Treating VD During the GAoP: First Stage (The Clap) - Healing Venereal Sores

Please be aware that this page contains graphic depictions of the male anatomy.

Sea surgeon John Atkins explained that "Shankers are Venereal Ulcers on the Glans Praeputium [foreskin],  or Fraenum [fold of skin]"1. In discussing his theories about the cause of a pox, Atkins wonders why an ulcer on the penis appears sooner than it normally does elsewhere on the body. Chancre on Penis
Photo: Eigenes Archive
Syphilitic Chancre on the Penis
In fact, these small, painless syphilitic sores appeared about three weeks after the infection. However, Atkins gives an explanation for why he thinks they pop up so quickly, which is "that the Heat raised and excited by Lust gives a Force and Activity to the Salts generated under the Corruption; whereas any other Ulcer, tho' never so virulent, cannot emit Effluvia's in such Force or Numbers, nor to Parts so susceptible of their Reception"2.

Every author under study recommends the cure for these types of ulcers. Sea surgeon John Woodall says that "for any pockie Ulcer on the yard, I mean either upon the glans [head], or præputum [foreskin], or twixt both, onely touch it but once with ...Aqua benedicta [water of the blessed thistle], and give the party one dose of your Aquilla [aqua] vitæ, and without question you shall cure it afterwards as if it were a greene [new] wound"3 .

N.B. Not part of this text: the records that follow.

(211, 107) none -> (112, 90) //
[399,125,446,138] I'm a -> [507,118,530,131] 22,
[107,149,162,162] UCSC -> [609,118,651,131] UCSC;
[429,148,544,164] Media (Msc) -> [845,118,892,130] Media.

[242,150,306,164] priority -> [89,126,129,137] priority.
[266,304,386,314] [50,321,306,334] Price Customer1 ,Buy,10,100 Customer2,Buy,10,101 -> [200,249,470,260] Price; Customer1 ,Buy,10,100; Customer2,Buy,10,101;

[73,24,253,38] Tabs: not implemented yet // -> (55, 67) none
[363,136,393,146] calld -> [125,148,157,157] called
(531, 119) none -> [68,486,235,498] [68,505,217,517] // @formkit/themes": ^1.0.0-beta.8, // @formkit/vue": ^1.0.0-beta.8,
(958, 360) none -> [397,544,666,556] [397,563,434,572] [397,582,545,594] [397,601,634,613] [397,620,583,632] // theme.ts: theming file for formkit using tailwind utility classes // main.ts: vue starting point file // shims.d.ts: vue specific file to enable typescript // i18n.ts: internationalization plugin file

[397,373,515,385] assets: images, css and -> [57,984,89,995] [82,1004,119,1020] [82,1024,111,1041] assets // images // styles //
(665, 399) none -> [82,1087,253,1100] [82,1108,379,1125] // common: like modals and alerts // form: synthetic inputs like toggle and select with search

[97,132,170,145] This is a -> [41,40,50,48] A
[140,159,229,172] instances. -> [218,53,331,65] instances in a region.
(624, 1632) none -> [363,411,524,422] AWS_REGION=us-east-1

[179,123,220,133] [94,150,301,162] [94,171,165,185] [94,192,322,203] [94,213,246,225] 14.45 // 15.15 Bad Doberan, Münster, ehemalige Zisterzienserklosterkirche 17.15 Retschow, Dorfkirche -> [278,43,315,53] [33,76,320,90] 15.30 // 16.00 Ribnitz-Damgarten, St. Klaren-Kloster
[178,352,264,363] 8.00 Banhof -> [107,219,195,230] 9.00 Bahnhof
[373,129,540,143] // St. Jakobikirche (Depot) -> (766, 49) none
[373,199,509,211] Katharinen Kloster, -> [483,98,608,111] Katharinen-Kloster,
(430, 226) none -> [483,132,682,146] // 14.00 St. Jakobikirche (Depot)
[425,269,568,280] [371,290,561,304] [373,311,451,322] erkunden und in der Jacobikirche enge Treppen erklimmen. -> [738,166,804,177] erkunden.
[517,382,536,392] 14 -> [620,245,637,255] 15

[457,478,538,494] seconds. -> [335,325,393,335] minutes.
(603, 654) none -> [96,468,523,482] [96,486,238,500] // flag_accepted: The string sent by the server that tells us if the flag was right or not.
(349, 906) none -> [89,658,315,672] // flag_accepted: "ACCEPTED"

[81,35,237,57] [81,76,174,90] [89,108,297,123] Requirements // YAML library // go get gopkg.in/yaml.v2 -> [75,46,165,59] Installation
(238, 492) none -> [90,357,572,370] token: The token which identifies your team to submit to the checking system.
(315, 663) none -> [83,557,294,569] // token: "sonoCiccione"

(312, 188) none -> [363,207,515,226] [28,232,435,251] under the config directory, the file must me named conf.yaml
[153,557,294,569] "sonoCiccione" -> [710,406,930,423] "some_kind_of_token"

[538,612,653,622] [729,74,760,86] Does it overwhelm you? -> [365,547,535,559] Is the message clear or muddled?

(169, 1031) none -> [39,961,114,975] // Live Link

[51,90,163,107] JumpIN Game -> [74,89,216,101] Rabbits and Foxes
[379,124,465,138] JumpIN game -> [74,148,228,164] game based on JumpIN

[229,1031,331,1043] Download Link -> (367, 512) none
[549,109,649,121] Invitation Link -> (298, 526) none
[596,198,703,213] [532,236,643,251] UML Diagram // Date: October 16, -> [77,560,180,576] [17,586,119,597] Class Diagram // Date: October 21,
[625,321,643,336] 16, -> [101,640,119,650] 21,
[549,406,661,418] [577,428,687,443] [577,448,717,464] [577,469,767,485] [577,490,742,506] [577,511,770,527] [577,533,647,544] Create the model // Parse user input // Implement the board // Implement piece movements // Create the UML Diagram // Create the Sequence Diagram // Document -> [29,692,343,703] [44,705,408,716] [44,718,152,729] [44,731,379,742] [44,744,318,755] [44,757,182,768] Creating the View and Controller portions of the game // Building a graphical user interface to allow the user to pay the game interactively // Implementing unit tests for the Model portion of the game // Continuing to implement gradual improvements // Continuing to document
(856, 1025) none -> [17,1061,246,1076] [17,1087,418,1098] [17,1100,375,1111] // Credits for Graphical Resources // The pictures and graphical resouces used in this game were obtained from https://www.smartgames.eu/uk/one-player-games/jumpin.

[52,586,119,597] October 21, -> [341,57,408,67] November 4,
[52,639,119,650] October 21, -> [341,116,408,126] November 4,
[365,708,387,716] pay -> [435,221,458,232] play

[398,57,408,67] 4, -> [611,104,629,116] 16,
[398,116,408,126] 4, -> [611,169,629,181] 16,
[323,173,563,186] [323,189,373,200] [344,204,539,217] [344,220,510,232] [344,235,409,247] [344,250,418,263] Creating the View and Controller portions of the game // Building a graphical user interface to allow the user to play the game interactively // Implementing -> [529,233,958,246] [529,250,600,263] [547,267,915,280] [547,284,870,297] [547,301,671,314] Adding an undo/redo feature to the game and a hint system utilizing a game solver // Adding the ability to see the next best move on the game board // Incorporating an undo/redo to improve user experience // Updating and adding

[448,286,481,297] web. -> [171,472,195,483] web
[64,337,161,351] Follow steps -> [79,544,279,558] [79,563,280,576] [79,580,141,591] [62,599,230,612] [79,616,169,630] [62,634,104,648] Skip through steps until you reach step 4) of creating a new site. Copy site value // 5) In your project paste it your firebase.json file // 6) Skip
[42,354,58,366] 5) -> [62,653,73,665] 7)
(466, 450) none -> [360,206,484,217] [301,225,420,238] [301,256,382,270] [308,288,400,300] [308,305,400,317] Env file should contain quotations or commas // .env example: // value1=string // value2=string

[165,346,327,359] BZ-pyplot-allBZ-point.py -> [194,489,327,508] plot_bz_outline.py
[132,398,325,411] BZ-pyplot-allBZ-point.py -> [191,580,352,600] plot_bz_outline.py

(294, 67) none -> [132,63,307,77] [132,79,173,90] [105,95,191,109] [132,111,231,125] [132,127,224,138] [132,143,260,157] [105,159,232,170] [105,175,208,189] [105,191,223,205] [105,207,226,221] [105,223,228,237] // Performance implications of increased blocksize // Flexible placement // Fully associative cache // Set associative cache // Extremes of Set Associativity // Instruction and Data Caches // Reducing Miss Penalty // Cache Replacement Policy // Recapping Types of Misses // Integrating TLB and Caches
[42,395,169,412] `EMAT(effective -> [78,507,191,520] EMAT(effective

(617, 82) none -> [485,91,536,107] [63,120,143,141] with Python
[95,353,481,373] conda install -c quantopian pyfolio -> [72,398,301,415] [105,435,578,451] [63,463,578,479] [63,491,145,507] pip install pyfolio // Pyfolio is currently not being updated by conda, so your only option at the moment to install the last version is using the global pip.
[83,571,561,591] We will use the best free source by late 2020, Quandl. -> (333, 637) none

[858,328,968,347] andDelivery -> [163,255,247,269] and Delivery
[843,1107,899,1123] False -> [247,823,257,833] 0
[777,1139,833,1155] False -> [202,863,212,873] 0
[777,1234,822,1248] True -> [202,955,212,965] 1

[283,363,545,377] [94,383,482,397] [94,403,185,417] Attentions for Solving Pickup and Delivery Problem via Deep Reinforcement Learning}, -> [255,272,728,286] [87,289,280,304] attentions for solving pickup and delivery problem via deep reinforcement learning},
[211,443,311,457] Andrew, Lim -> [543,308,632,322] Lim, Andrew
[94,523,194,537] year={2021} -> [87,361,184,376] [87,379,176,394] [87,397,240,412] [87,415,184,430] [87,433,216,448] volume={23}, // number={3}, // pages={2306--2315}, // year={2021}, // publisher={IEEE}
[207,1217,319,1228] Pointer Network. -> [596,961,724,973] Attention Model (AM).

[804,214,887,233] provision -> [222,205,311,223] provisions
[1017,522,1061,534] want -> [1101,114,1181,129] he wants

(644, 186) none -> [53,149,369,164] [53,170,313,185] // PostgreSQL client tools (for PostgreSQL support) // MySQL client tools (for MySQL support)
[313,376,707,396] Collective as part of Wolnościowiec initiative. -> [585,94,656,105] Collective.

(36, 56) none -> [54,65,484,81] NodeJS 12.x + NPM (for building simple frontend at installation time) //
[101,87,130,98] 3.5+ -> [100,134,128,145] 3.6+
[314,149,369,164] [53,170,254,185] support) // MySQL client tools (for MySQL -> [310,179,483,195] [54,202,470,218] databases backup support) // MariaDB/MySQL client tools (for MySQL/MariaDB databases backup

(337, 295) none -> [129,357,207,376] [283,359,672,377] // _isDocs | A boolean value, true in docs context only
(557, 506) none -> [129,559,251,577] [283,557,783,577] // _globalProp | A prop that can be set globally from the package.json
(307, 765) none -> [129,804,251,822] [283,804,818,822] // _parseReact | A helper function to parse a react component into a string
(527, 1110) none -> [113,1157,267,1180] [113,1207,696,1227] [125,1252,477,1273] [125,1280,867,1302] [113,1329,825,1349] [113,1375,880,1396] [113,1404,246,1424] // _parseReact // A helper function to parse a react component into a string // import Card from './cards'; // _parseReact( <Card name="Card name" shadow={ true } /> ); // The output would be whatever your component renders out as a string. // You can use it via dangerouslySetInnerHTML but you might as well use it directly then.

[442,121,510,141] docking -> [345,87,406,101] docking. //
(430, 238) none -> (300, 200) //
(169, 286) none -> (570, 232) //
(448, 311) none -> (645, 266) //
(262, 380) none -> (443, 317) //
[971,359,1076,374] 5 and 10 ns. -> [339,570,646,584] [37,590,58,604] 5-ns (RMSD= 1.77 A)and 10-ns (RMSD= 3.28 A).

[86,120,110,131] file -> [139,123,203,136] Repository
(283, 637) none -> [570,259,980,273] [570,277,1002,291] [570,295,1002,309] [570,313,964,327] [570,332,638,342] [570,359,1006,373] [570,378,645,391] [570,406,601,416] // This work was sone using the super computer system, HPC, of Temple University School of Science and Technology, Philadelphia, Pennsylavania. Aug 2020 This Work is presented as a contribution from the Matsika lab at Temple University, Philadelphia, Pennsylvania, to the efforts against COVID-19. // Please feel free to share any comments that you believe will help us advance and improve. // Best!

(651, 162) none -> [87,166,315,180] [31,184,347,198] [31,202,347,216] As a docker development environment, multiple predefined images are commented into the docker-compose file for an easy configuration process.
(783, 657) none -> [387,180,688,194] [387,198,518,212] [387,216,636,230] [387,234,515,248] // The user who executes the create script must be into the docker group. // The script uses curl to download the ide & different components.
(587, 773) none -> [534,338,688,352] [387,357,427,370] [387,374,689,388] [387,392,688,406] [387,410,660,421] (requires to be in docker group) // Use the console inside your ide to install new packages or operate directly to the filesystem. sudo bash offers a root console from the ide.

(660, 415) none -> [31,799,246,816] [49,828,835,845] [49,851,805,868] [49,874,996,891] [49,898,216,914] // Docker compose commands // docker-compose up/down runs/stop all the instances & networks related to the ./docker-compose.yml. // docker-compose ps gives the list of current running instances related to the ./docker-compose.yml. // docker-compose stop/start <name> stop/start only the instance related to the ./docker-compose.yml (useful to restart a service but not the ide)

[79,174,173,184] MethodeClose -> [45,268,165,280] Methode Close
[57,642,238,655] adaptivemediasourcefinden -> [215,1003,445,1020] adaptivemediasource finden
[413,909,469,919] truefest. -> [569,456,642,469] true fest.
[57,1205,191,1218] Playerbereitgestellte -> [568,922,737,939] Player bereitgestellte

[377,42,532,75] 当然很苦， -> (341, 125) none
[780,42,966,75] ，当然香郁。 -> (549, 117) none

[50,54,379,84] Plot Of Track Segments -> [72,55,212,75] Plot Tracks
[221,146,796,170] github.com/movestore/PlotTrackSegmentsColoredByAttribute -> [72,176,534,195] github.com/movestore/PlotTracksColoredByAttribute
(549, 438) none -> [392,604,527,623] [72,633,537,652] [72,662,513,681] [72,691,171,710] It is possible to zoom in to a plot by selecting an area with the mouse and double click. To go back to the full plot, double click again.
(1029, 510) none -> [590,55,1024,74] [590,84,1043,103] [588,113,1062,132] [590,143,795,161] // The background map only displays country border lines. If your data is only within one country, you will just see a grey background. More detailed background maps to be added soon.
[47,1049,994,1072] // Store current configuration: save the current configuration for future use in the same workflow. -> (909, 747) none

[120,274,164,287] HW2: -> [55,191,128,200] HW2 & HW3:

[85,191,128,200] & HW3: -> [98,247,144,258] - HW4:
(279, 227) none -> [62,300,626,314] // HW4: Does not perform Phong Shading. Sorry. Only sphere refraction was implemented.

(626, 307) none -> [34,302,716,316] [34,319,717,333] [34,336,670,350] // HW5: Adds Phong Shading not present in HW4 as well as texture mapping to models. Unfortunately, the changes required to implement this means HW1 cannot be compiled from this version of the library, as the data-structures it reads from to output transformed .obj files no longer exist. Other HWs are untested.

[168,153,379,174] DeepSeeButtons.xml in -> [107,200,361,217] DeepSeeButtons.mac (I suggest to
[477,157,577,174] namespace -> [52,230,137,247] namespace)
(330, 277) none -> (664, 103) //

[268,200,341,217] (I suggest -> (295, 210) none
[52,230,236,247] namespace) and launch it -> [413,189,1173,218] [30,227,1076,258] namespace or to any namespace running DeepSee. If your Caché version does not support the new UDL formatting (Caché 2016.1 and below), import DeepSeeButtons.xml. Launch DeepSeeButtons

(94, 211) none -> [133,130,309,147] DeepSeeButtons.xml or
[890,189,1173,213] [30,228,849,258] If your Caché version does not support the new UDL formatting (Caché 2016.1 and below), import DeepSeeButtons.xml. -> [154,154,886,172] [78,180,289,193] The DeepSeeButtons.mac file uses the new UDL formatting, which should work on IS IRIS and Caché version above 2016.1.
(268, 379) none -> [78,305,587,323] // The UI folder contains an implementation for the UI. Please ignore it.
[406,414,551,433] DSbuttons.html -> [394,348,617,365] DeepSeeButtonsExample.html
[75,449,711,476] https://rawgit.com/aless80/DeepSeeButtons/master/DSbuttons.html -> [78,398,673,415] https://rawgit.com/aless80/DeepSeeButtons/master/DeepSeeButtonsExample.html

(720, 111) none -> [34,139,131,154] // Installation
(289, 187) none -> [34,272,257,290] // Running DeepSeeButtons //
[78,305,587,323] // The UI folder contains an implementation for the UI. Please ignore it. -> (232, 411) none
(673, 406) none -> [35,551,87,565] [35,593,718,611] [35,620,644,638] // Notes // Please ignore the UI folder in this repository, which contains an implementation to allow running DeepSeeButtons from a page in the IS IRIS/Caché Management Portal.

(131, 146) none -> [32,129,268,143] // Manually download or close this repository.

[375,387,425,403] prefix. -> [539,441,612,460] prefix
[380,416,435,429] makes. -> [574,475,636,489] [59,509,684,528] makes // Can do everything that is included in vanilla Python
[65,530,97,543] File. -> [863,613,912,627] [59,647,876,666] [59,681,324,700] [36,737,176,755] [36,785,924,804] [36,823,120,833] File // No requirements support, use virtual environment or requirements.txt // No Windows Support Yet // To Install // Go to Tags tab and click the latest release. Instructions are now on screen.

Similarly brief in his recommendations, John Moyle discusses the treatment of a man with 'some small Ulcerations on the Glans [head of the penis] about the Frenum [membranous fold of skin]' of the penis. He explains that he first "washed the Chancers with Egiptiac. [Hypericum or St. John's wort flowers] & aq. Plantaign. [plantane water] Misce [mixed]. it was used warm."4 Alert readers will recognize this as being the same prescription he gave for curing buboes. He later mentions that while "the Ulcers was deterging, I made Venæ Section [bloodletting]. The Ulcerations on the Glans, healed in a little time, but that in the Inguen [crease at the junction of the thigh and groin] was longer [in healing], it was about 6 Weeks e're I could cure that"5. In fact, inguen ulcers are not caused by the same thing as the initial syphilitic ulcer that appeared on the penis. This may account for their taking longer to cure.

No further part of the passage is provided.